Joanne Husband cuts a slice of her Christmas Friendship Cake dotted with peaches, maraschino cherries and pineapples that she made last year.

Making this recipe – well, it’s like being invited into an exclusive club.

Only bakers like Husband who are given starter – a reddish liquid leftover from the cake-making process – are able to make the cake. Even the recipe, reluctantly handed over by Husband for the article on a promise it wouldn’t be shared, must be torn up.

Husband was given the recipe by her sister-in-law more than three decades ago and she makes it every year over 30 days,  slowly adding ingredients and allowing sugars and fruit to ferment. It can last for months after it’s done.

“As long as you don’t eat it,” she said, with a chuckle.

It’s the season of Christmas cakes, which are artfully arranged on bakery shelves, stacked by the dozens on pallets or gracing family tables. It’s a holiday tradition for some and disdained by others.

But for those who don’t like fruitcake, Ken Harper, Vancouver Island University’s pastry chef instructor, says you haven’t had a good one yet.

Different cultures have traditions for festive treats – Italy has panettone, Germany has stollen and Great Britain has the fruitcake.

Since we’re influenced by Great Britain, that’s how fruitcake has become more present, said Harper, who learned how to make the holiday treat as an apprentice at Victoria’s Empress Hotel.

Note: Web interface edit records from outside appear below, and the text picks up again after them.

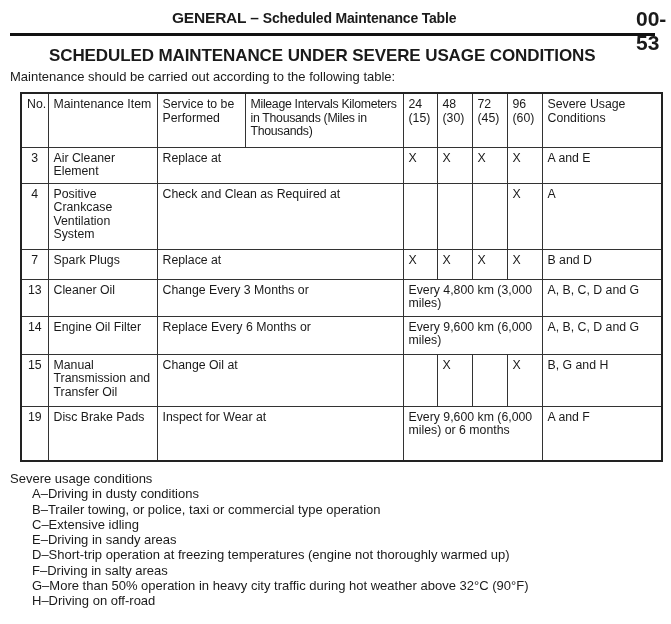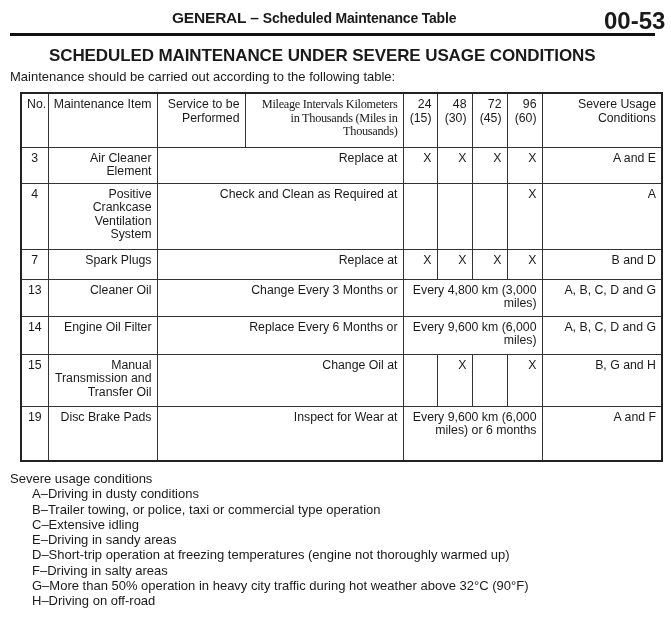--- a/index.html
+++ b/index.html
@@ -10,7 +10,7 @@
   .hdr { position: absolute; left: 0; top: 0; width: 671px; height: 32px; }
   .hdr-title { position: absolute; left: 172px; top: 9px; font-size: 15.5px; font-weight: bold; letter-spacing: -0.2px; }
   .hdr-title .sub { font-size: 14px; }
-  .hdr-page { position: absolute; left: 604px; top: 7px; font-size: 24px; font-weight: bold; }
+  .hdr-page { position: absolute; left: 636px; top: 7px; font-size: 21px; font-weight: bold; }
   .hdr-rule { position: absolute; left: 10px; top: 33px; width: 645px; height: 3px; background: #111; }
   .sec-title { position: absolute; left: 10px; top: 46px; font-size: 17px; font-weight: bold; letter-spacing: -0.1px; margin-left: 39px; }
   .intro { position: absolute; left: 10px; top: 69px; font-size: 13px; }

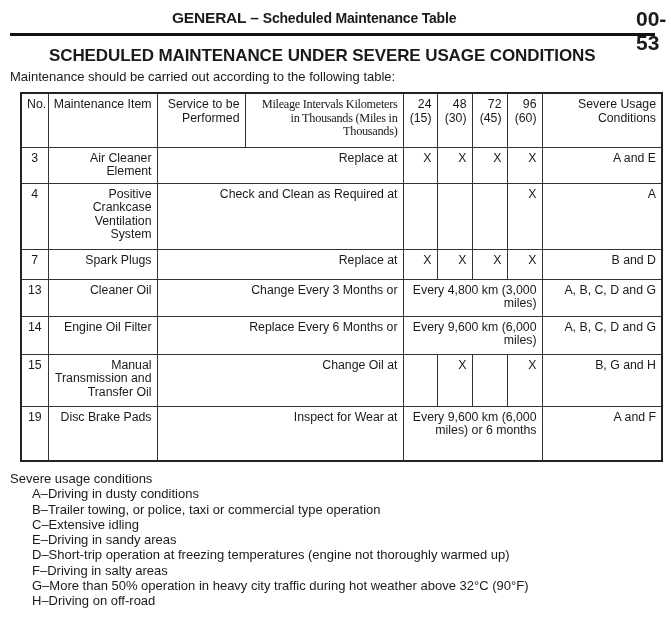--- a/index.html
+++ b/index.html
@@ -21,7 +21,7 @@
     border: 2px solid #222;
   }
   table.maint td, table.maint th {
-    border: 1px solid #333; vertical-align: top; padding: 4px 5px 2px 5px; font-weight: normal; text-align: right;
+    border: 1px solid #333; vertical-align: top; padding: 4px 5px 2px 5px; font-weight: normal; text-align: left;
   }
   table.maint th { padding-top: 4px; }
   .c-no { text-align: center !important; }

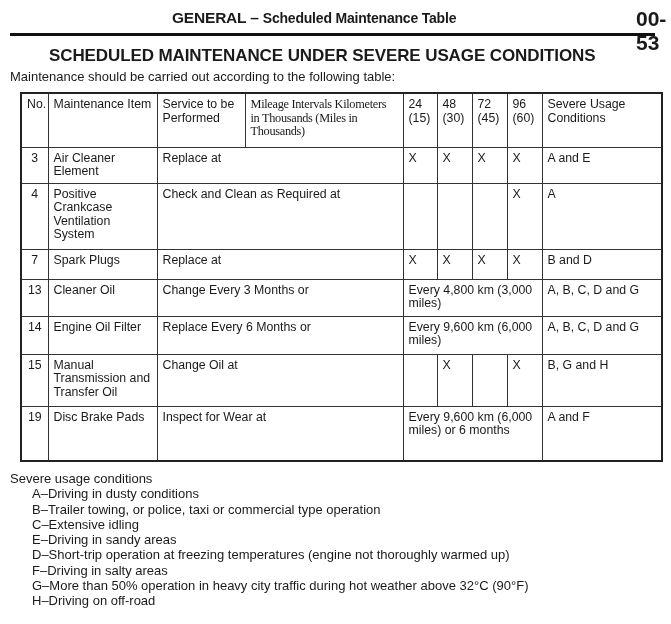--- a/index.html
+++ b/index.html
@@ -26,7 +26,7 @@
   table.maint th { padding-top: 4px; }
   .c-no { text-align: center !important; }
   .c-x { text-align: right; }
-  .tight { letter-spacing: -0.3px; font-family: Liberation Serif, serif; }
+  .tight { letter-spacing: -0.3px; }
 
   .legend { position: absolute; left: 10px; top: 471px; font-size: 13px; line-height: 15.3px; }
   .legend .item { padding-left: 22px; }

He said it takes a little time and the procedure is straightforward, but you can’t make it in a couple of hours like a loaf of bread. The best cake would have been made months ago, or even longer. This Christmas he’ll eat fruitcake he made in 2014.

If you just made a face, you aren’t alone. Harper says his students have a similar reaction when he tells them fruitcake needs a minimum three months. Once they are made, well wrapped and put in a cool, dry place, because of the nuts and sugar in them, the cakes will improve with time, according to Harper, who points to the fact that not long ago, no one had a fridge.

The cake is made by soaking dried fruits and nuts in liquor, like rum or brandy, for days and then folding them into a fairly dense cake batter and baking it at a low temperature. It’s then docked or forked and soaked with sugar syrup or a combination of alcohol and sugar syrup several times over several weeks.

“A fresh fruitcake isn’t all that enjoyable; you want it to sit and mellow,” he said. “A lot is that moisture still trapped in that dried fruit, kind of migrates outwards and then all these flavours from the nuts, flavours of the alcohol,those have a chance to intermingle.”

The original fruitcake was made for celebrations, like weddings and Christmas. All the products used that were expensive – the glacé fruit, the nuts – in leaner times were luxury items and for the season it was really to show the plenty you had, he said.

At a wedding, it was a way for the bride’s family to say it is doing pretty well.

“It was a way of showing off wealth and excess and making something for celebration, but it was also done out of necessity. With the effort going into it, you want it to last,” he said.

Husband remembers her mother making fruitcake for Christmas. During the Second World War in London, there wasn’t the wherewithal to make the cake and if anyone got one, or got the stuff together to make a cake, it was a big deal. Ingredients were hard to come by.

“Canned fruit was a no-no – just couldn’t get it unless you knew some American on a base who would give you a can,” she said.

But her mother always made a cake for Christmas.

“Even though the war was on, she swore up and down she was going to make a cake and she did,” Husband said, adding it may have not been as full of fruit, but she always made one. “It was Christmas. My God, you had to have a Christmas cake.”